What you have to do -> Every line below is to be copied exactly, with the pictures left out.

Records to process ->
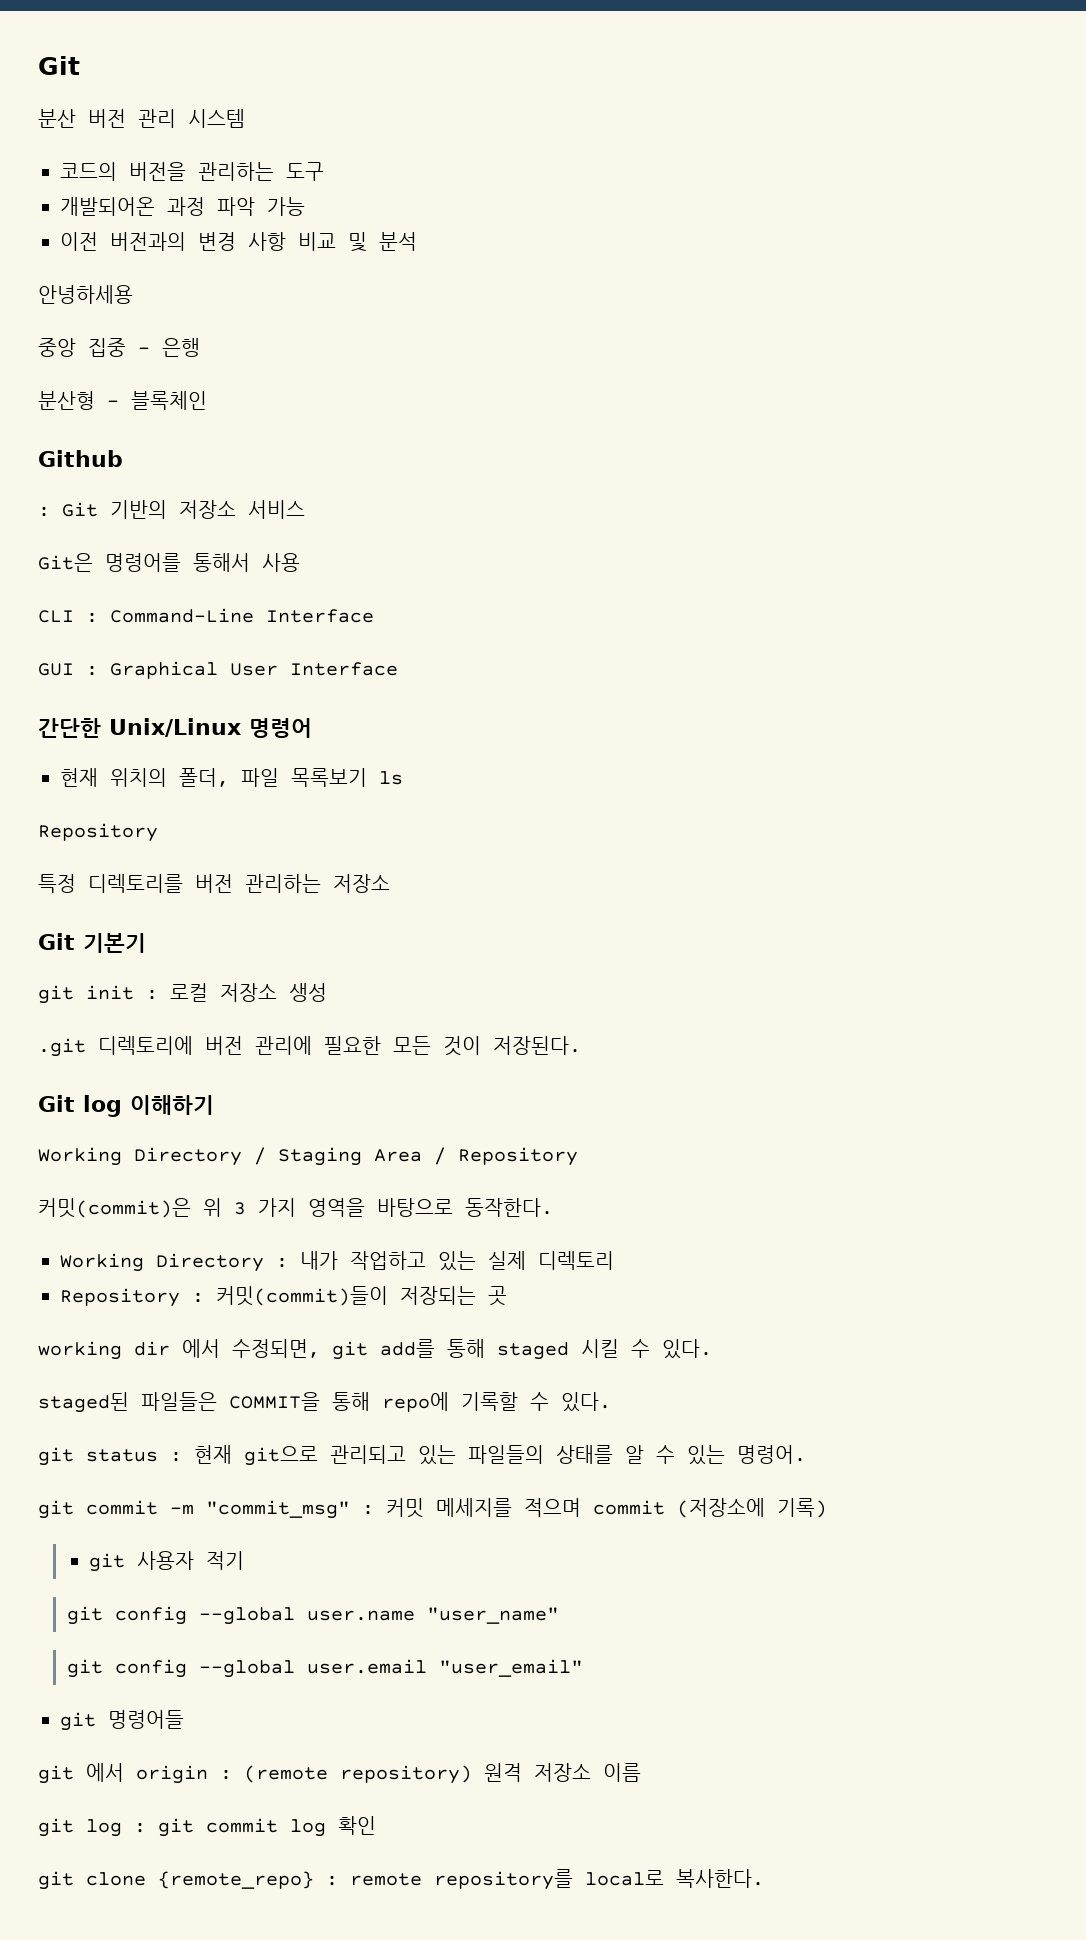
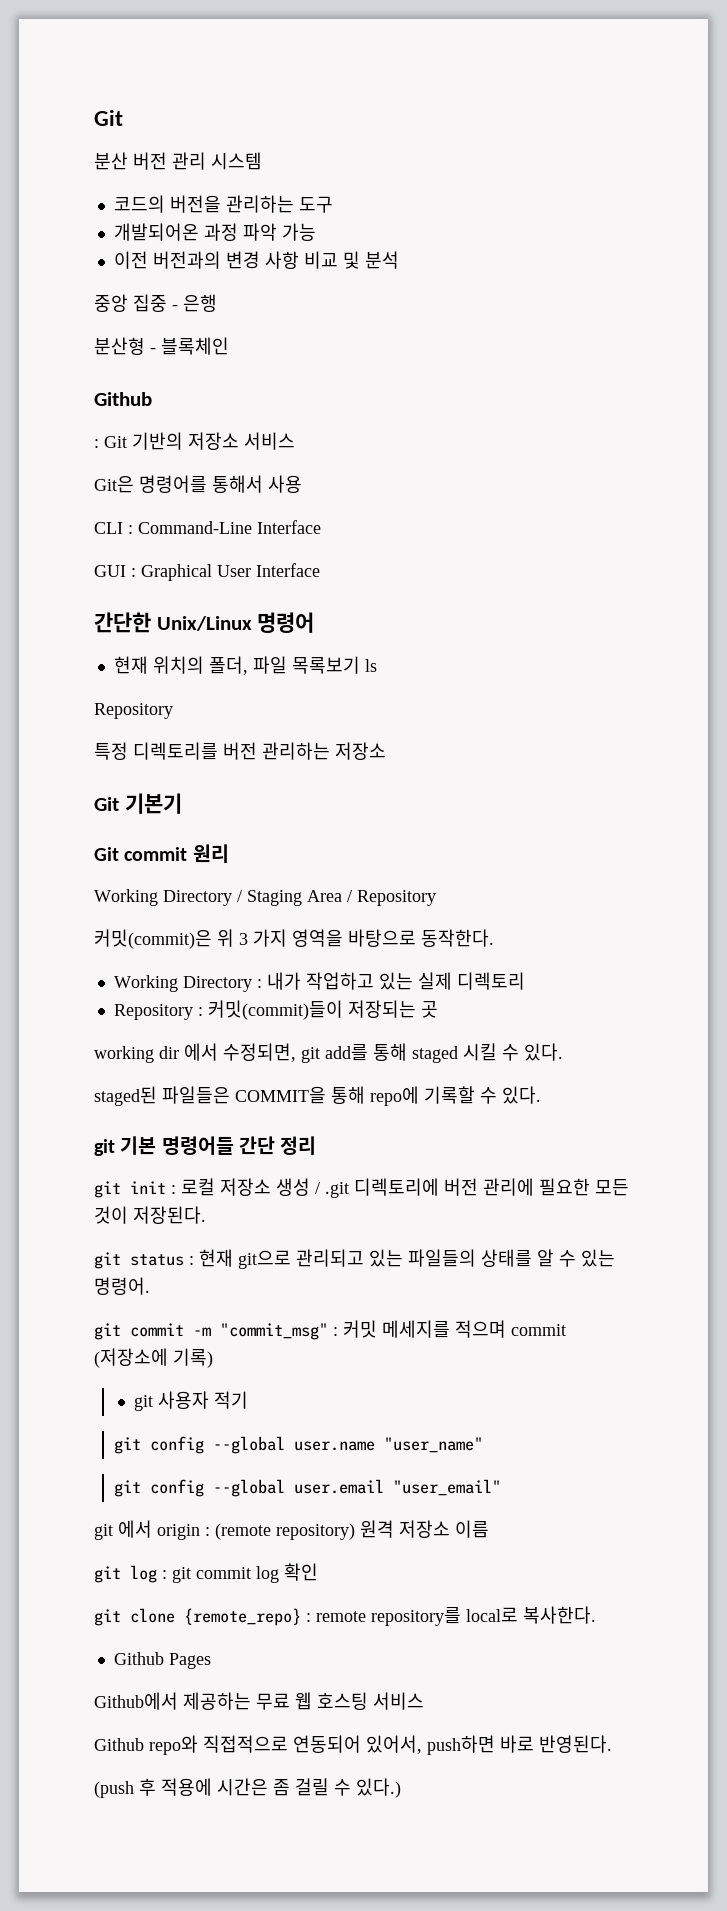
- 안녕하세용
- git init : 로컬 저장소 생성
- .git 디렉토리에 버전 관리에 필요한 모든 것이 저장된다.
- Git log 이해하기
+ Git commit 원리
+ git 기본 명령어들 간단 정리
+ git init : 로컬 저장소 생성 / .git 디렉토리에 버전 관리에 필요한 모든 것이 저장된다.
- git 명령어들
+ Github Pages
+ Github에서 제공하는 무료 웹 호스팅 서비스
+ Github repo와 직접적으로 연동되어 있어서, push하면 바로 반영된다.
+ (push 후 적용에 시간은 좀 걸릴 수 있다.)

Problem solution ->
- 안녕하세용
- git init : 로컬 저장소 생성
- .git 디렉토리에 버전 관리에 필요한 모든 것이 저장된다.
- Git log 이해하기
+ Git commit 원리
+ git 기본 명령어들 간단 정리
+ git init : 로컬 저장소 생성 / .git 디렉토리에 버전 관리에 필요한 모든 것이 저장된다.
- git 명령어들
+ Github Pages
+ Github에서 제공하는 무료 웹 호스팅 서비스
+ Github repo와 직접적으로 연동되어 있어서, push하면 바로 반영된다.
+ (push 후 적용에 시간은 좀 걸릴 수 있다.)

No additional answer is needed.